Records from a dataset
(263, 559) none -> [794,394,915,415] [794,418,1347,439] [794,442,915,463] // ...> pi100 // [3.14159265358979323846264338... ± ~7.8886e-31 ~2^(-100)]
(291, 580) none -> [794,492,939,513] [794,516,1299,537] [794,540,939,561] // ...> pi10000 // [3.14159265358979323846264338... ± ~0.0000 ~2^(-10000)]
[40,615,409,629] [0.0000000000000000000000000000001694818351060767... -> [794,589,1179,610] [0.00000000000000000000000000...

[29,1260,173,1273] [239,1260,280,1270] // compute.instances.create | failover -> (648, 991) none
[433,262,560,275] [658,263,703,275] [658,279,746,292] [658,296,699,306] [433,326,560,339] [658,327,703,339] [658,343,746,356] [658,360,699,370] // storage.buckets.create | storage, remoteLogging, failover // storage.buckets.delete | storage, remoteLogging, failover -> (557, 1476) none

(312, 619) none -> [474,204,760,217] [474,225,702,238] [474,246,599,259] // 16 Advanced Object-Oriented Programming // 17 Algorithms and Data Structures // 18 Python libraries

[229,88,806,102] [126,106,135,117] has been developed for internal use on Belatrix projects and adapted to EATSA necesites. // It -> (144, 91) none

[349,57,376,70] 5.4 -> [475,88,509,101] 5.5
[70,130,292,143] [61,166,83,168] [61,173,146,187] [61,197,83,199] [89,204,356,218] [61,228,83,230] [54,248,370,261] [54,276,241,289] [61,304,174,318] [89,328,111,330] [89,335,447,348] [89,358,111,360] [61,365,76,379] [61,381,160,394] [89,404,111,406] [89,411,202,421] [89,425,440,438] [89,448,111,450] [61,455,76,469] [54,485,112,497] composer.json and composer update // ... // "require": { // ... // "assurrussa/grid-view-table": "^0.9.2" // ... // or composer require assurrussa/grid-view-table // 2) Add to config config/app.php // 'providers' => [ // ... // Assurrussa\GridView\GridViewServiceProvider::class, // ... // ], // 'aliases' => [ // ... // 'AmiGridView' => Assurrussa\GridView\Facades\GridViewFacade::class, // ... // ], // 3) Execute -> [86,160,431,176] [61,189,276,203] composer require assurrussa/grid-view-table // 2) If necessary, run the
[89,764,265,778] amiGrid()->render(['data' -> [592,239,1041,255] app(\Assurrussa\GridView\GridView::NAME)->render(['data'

YOUR ASSIGNMENT
How many lines in the records above contain the word "create"? Give only the number.

SOLVED PROBLEM
2